To determine the feasibility of co-opting nucleic acid for microbiome processing, we processed a subset of samples (n = 40) spanning a total of three patients, two sample types (floor and nasal) and the three swab types. After processing with Deblur, the total number of reads per sample was compared (Fig. 4a). Read counts were highly variable across sample types and for each patient but were consistent within the swab types for each comparison. For floor samples in patient room 18, SYN swabs had the highest number of reads followed by TMI and CGp. For nasal samples however, patient 1 had the higher read counts from TMI while patient 7 and 18 both showed slightly lower read counts for SYN swabs as compared to alternative swabs. The differences were minor however and are primarily differentiated by patient room (Fig. 4a). After rarifying to 5000 reads, a PCoA plot was generated from using unweighted UniFrac distances (Fig. 4b). Samples which were collected using different swab types clustered together when controlling for patient room and sample type, suggesting that the swab type used does not have impact the microbiome analysis (Fig. 4b).

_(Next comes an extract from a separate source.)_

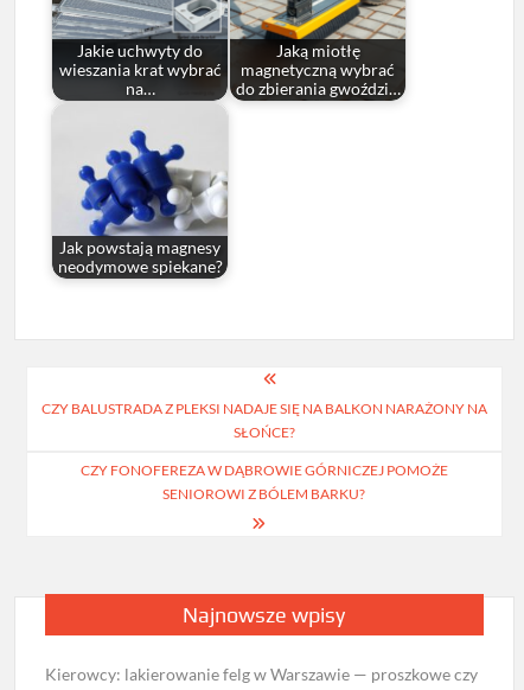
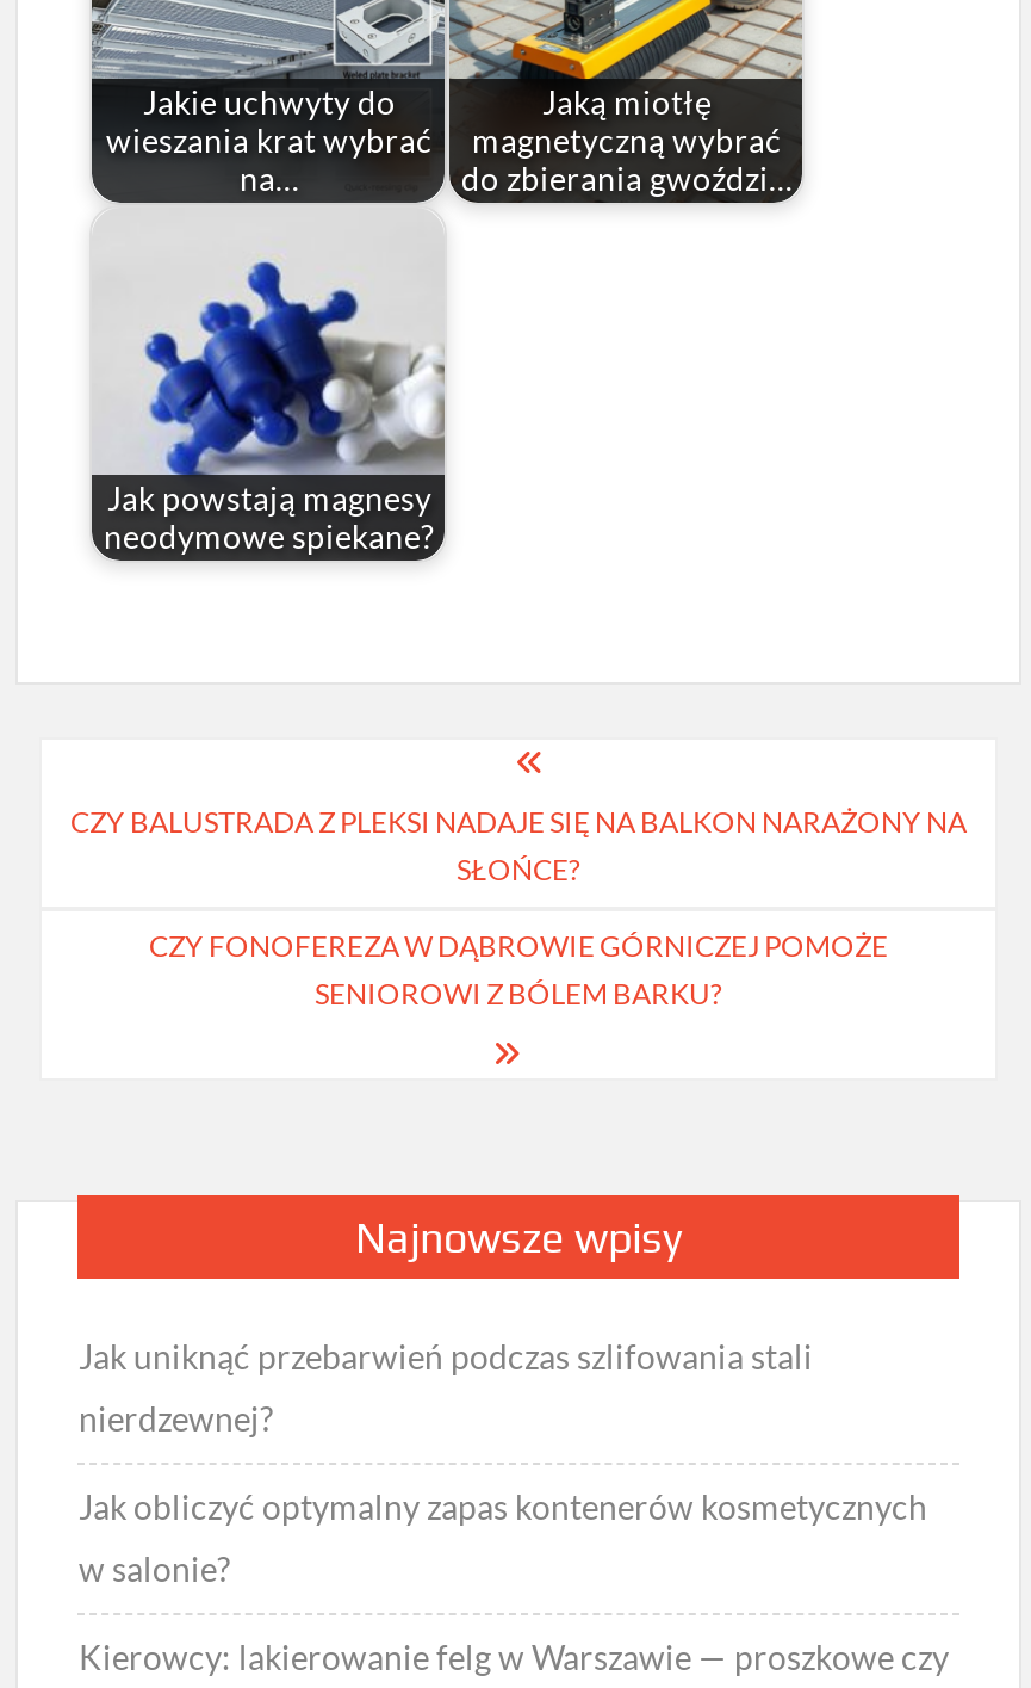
none -> [78,1336,927,1589] Jak uniknąć przebarwień podczas szlifowania stali | nierdzewnej? | Jak obliczyć optymalny zapas kontenerów kosmetycznych | w salonie?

When analyzing all samples together, sample_type (floor vs nasal) and patient number (7 vs 18) were both significant drivers of the microbiome community (sample_type: PERMANOVA n = 24, group = 2, P = 0.001, F = 6.94; patient_num PERMANOVA n = 24, group = 2, P = 0.001, F = 6.92), whereas swab type did not have an effect (P = 0.164). Distances between swab types were lower than distances between patients for both floor (Supplemental Figure S7a) and nasal (Supplemental Figure S7b) samples, with patient 7 exhibiting higher variation than patient 18. Floor samples generally had a higher microbial diversity compared to nasal swabs, with Staphylococcus, Corynebacterium, Pseudomonas, Streptococcus, and Enterobacteriaceae being the more dominant taxa. Nasal samples however were mostly enriched by either Staphylococcus or Corynebacterium, with patient 7 having a higher abundance of Lawsonella (Fig. 4c).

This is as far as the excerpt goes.